### Work to complete
Transcribe the records below exactly as written, from the opening line through the line that contains "- Credentials are".

### Task material

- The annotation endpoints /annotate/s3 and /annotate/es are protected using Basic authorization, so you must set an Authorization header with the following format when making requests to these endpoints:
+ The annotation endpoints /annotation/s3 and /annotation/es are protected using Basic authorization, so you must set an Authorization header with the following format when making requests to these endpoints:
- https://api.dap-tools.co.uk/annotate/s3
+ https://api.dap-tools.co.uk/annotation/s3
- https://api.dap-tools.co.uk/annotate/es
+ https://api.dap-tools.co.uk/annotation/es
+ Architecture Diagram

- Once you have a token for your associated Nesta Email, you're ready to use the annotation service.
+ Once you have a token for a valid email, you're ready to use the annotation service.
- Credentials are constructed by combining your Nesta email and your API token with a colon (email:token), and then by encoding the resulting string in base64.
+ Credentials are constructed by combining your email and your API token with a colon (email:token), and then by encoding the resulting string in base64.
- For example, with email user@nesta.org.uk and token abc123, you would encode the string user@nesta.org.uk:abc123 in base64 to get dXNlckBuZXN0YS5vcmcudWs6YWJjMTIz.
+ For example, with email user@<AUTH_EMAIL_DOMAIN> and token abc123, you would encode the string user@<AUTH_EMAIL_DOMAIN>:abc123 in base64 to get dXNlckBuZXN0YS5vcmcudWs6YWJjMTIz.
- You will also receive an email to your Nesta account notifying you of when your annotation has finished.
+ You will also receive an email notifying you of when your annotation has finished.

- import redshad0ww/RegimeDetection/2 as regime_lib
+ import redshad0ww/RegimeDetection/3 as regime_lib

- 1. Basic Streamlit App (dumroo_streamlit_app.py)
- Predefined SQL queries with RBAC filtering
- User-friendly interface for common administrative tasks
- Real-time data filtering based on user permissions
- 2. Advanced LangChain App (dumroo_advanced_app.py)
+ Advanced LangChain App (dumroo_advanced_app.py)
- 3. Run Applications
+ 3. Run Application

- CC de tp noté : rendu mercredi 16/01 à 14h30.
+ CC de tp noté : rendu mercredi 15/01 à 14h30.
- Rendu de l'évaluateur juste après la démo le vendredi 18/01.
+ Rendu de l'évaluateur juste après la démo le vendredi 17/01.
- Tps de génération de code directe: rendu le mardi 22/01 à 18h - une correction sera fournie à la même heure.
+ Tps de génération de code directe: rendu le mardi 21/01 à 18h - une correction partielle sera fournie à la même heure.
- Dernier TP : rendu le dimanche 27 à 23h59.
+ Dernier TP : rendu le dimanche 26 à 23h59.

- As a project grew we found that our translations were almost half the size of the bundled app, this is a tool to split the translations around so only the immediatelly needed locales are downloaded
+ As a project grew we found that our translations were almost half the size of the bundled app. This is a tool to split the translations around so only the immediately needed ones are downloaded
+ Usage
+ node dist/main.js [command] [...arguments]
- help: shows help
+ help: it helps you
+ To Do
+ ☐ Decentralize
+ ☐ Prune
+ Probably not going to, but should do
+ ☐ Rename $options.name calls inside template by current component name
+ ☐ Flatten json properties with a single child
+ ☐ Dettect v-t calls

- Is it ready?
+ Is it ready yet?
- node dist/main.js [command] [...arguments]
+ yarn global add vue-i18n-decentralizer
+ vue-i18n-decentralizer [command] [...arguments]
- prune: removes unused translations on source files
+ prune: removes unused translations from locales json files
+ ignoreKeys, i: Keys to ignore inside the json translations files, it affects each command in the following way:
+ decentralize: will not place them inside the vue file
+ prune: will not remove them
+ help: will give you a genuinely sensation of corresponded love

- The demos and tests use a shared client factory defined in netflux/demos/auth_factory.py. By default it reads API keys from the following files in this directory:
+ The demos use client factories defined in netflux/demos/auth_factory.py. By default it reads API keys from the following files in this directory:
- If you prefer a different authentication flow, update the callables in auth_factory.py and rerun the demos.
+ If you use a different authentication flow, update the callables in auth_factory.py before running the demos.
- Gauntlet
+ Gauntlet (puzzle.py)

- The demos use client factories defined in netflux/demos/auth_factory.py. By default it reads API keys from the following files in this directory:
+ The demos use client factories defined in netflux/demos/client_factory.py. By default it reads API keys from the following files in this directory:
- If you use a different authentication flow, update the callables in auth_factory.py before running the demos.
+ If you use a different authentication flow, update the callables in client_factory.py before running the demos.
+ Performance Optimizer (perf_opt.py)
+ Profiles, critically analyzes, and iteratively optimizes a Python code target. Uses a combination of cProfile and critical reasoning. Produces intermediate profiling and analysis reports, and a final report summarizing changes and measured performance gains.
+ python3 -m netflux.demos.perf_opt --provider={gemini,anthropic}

### Solution to this problem
- The annotation endpoints /annotate/s3 and /annotate/es are protected using Basic authorization, so you must set an Authorization header with the following format when making requests to these endpoints:
+ The annotation endpoints /annotation/s3 and /annotation/es are protected using Basic authorization, so you must set an Authorization header with the following format when making requests to these endpoints:
- https://api.dap-tools.co.uk/annotate/s3
+ https://api.dap-tools.co.uk/annotation/s3
- https://api.dap-tools.co.uk/annotate/es
+ https://api.dap-tools.co.uk/annotation/es
+ Architecture Diagram

- Once you have a token for your associated Nesta Email, you're ready to use the annotation service.
+ Once you have a token for a valid email, you're ready to use the annotation service.
- Credentials are constructed by combining your Nesta email and your API token with a colon (email:token), and then by encoding the resulting string in base64.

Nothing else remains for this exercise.